At the Ibero-American University in Mexico City, Iñárritu met Mexican author, screenwriter, director and producer Guillermo Arriaga, who also happened to be a professor at the college. The two would subsequently collaborate on the so-called 'Death Trilogy' of films that established Iñárritu’s reputation — Amores Perros (2000), 21 Grams (2003), and multilingual film Babel (2006) — all three of which were written by Arriaga.

Before embarking on what was to become a prolific filmmaking career, Iñárritu was mentored for a number of years by Ludwik Margules, a Polish-born impresario who was a prominent figure in Mexican theatre for several decades. In an interview with Rolex, Iñárritu said Margules "taught me to always question myself and to embrace uncertainty as part of the process. He transformed my perception of what it was like to be a director. I had jumped to a conclusion of what directing was like, but I didn't have the real perception, the deep knowledge, the consciousness."

Instruction from Margules, Iñárritu said, gave him "the self-confidence to answer my own questions without fear, and with humility and veneration for the art. I don’t think it’s possible for a teacher to tell you that. A teacher gives you knowledge, but wisdom is something else. He filled me with a passion for human drama, to the dramaturgy of being able to represent human nature in the art of filmmaking."

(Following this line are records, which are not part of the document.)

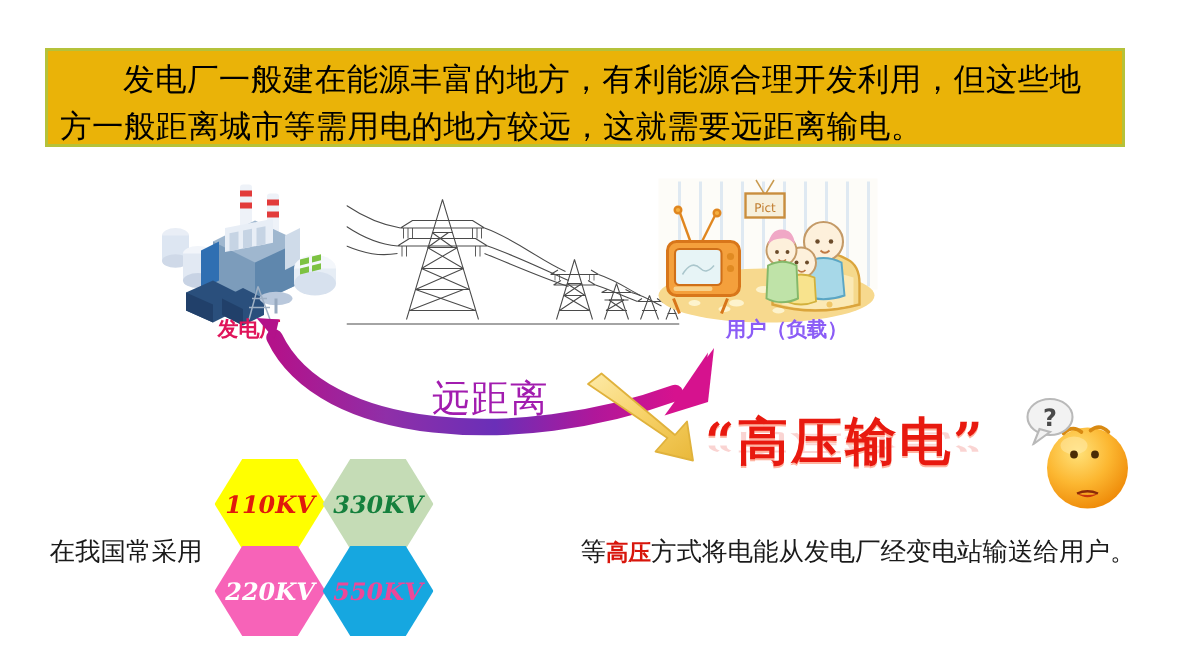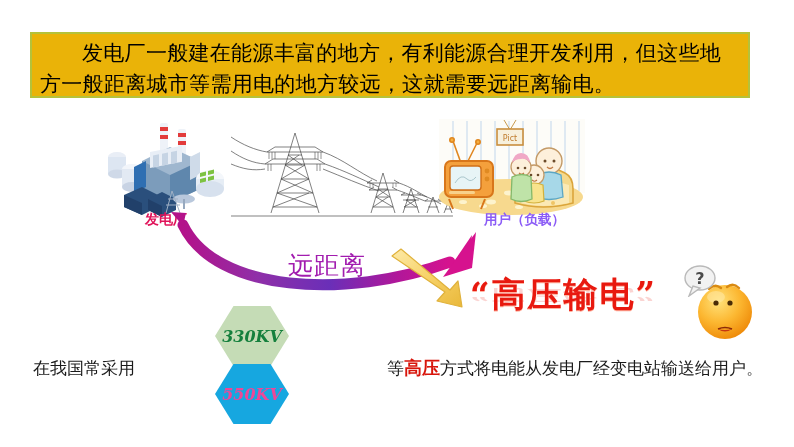"110KV" div.hex { html: none -> <div> <div></div> <div>110KV</div> </div> }
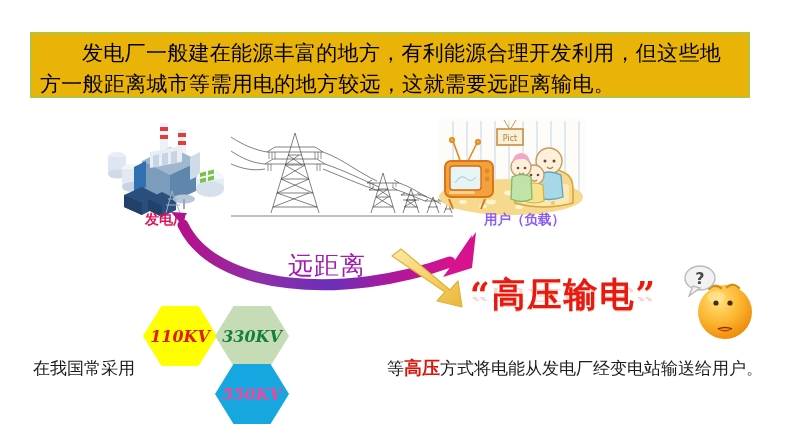"高压" .bottom-line .red { font-size: 18px -> 15px }
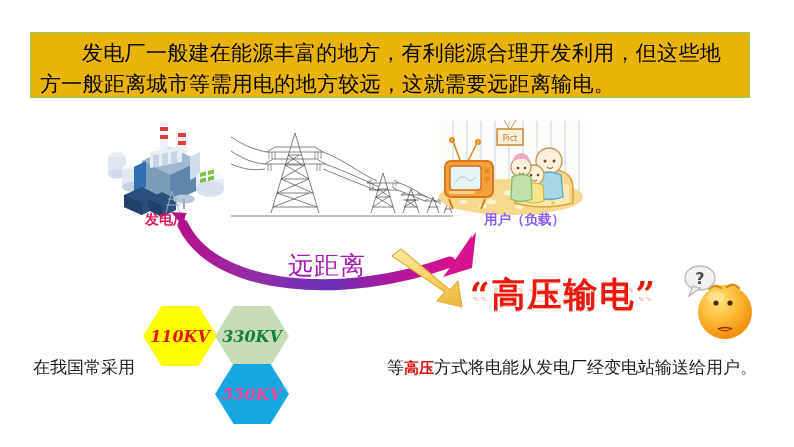"220KV" div.hex { html: none -> <div> <div></div> <div>220KV</div> </div> }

In the '90s, Iñárritu met and was encouraged by more established Mexican filmmakers Guillermo del Toro and Alfonso Cuarón. The pair helped Iñárritu bring together an enviable team when making his 2000 debut, Amores Perros, including cinematographer Rodrigo Prieto (who'd go on to work as director of photography for Ang Lee, Oliver Stone and Martin Scorsese), composer Gustavo Santaolalla, sound designer Martin Hernandez and production designer Brigitte Broch. Several of them became long-term collaborators with Iñárritu. 

The director became involved in the Rolex Mentor and Protégé Arts Initiative around the time he was preparing for the release of dark comedy Birdman (2014), which received 9 Academy Award nominations, winning 3 Oscars for himself, including Best Picture, Best Director and Best Original Screenplay.

Iñárritu selected young Israeli director Tom Shoval as his protégé, inviting the aspiring filmmaker on the set of The Revenant (2015), the visceral western that would eventually win Iñárritu another Oscar for Best Director. 

Shoval later wrote a diary of this incredible year-long experience: "Alejandro offers me the opportunity to follow the shoot from his point of view. Such generosity allows me to witness all stages of preparation and watch him make decisions in real time, working the set and the actors. There is no better film school than this." Sitting at Iñárritu’s elbow, with Leonardo Di Caprio at their side, reviewing the day’s footage, is the aspiring cineaste's "boyhood dream come true."

Awestruck in the company of Iñárritu, his star-studded cast and Oscar-winning crew, Shoval wrote, "I take a step back and wonder how this production, with a budget of tens of millions of dollars, could teach me anything. This is nothing like anything I’m used to in my country. But the truth is, just watching Iñárritu work — he is a total filmmaker — I understand that film has nothing to do with the size of the canvas at your disposal. Thanks to Iñárritu, I relearn this truth about film: it always takes place in the space between one movement as it connects to another, creating a shock of emotion."

In Iñárritu’s opinion, mentoring is only partly about teaching the technical aspects of a discipline. The other part, Iñárritu said, is about being "someone who helps you see something within yourself, something that you had not seen and who gives you the confidence to carry it out, even if you think you don’t know it. When you are able to express your human experience and translate it into images that reveal to you who you are, that is already poetic. We all have that ability, we just need someone to discover us."